ED MORRISSEY WONDERS WHY THE GOOD NEWS ABOUT RETAIL SALES is being ignored:

Retailers expected a boost between 4-5% on “Black Friday”. They got almost twice that, as shoppers flooded the malls on the day after Thanksgiving, the traditional kickoff of the Christmas shopping season. Consumers shrugged off the credit crunch and the rhetoric of the doom-and-gloom Democrats, who promise that poverty lurks just around the corner.

One might think that this would make headlines — but despite the AP’s report, few of its clients appear to have selected it for the Sunday papers.

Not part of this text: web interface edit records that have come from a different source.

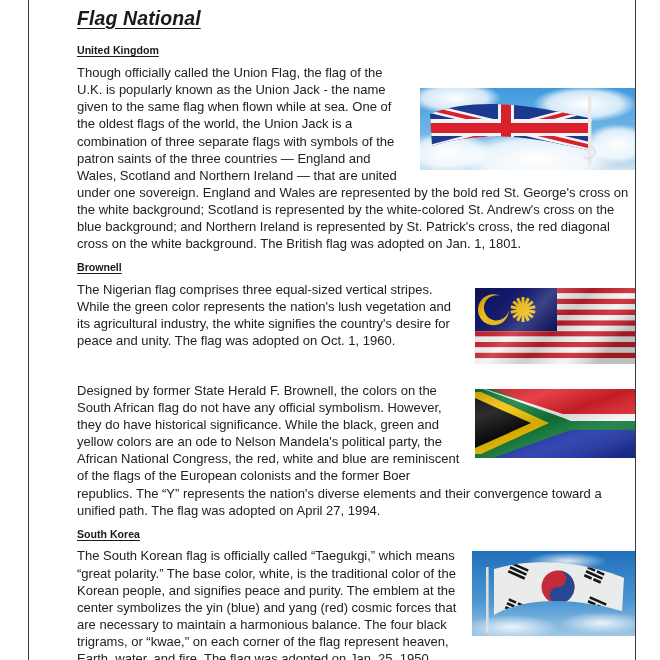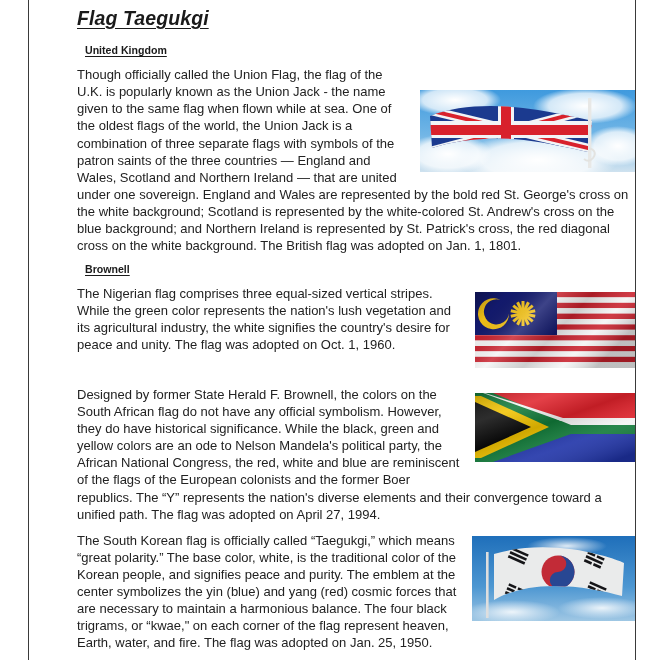"Flag Taegukgi" h1.doc-title { text: Taegukgi -> National }
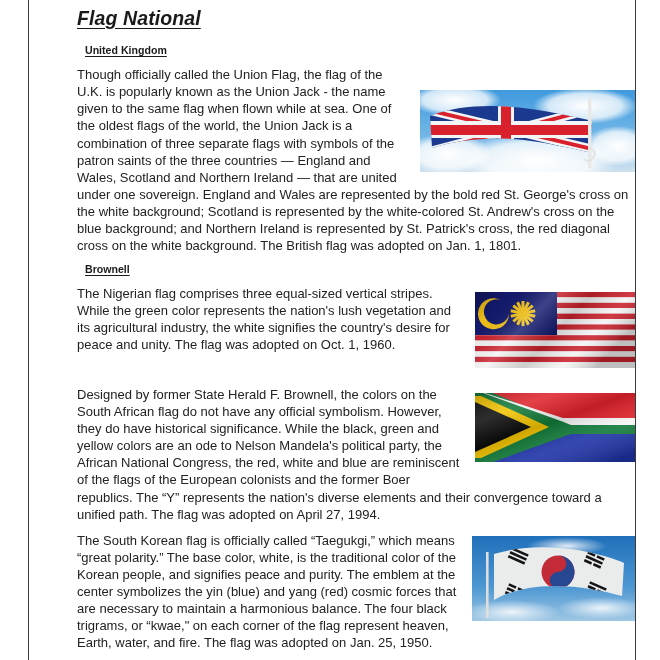"United Kingdom" .section-heading { margin: 8px -> 0 }
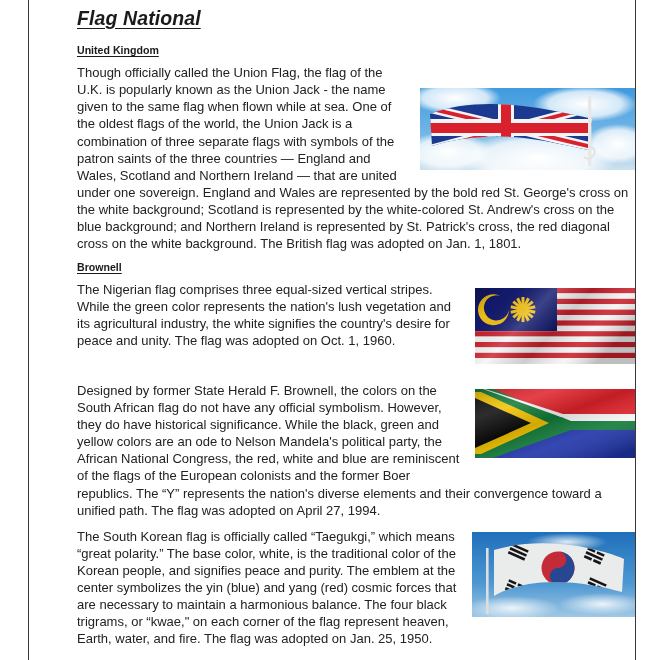"South Korea" div.section-heading { html: none -> <div>South Korea</div> }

Hmm. This sounds familiar. Where have I heard something like it before? Oh, yes, right here:

I have found over the years that there is often a huge disconnect between belief about the economy and the true economic state of affairs. Until the statistics are actually published, people tend to assess the economy through the eyes of the national media. In 1992, when Bill Clinton won the presidency based on worries about the economy, the statistics that came out after the election showed that the period leading up to November had actually been a period of record growth. . . . In his 1996 State of the Union speech, President Clinton said we had the best economy in thirty years — a statement that sent a flurry of reporters to check actual statistics rather than popular political movements and sweeping, politically motivated statements. The more people looked at the facts, the more they agreed, and six months later, there was near-unanimity that the economy was in good shape. Had the economy changed? No, what had changed was knowledge about the true facts of the economy.

Hmm. Wildly incorrect ideas about the state of the economy in 1992. A focus on facts that showed the good economic news in 1996. What could account for that change? And why does it seem to have worn off in the 2008 season?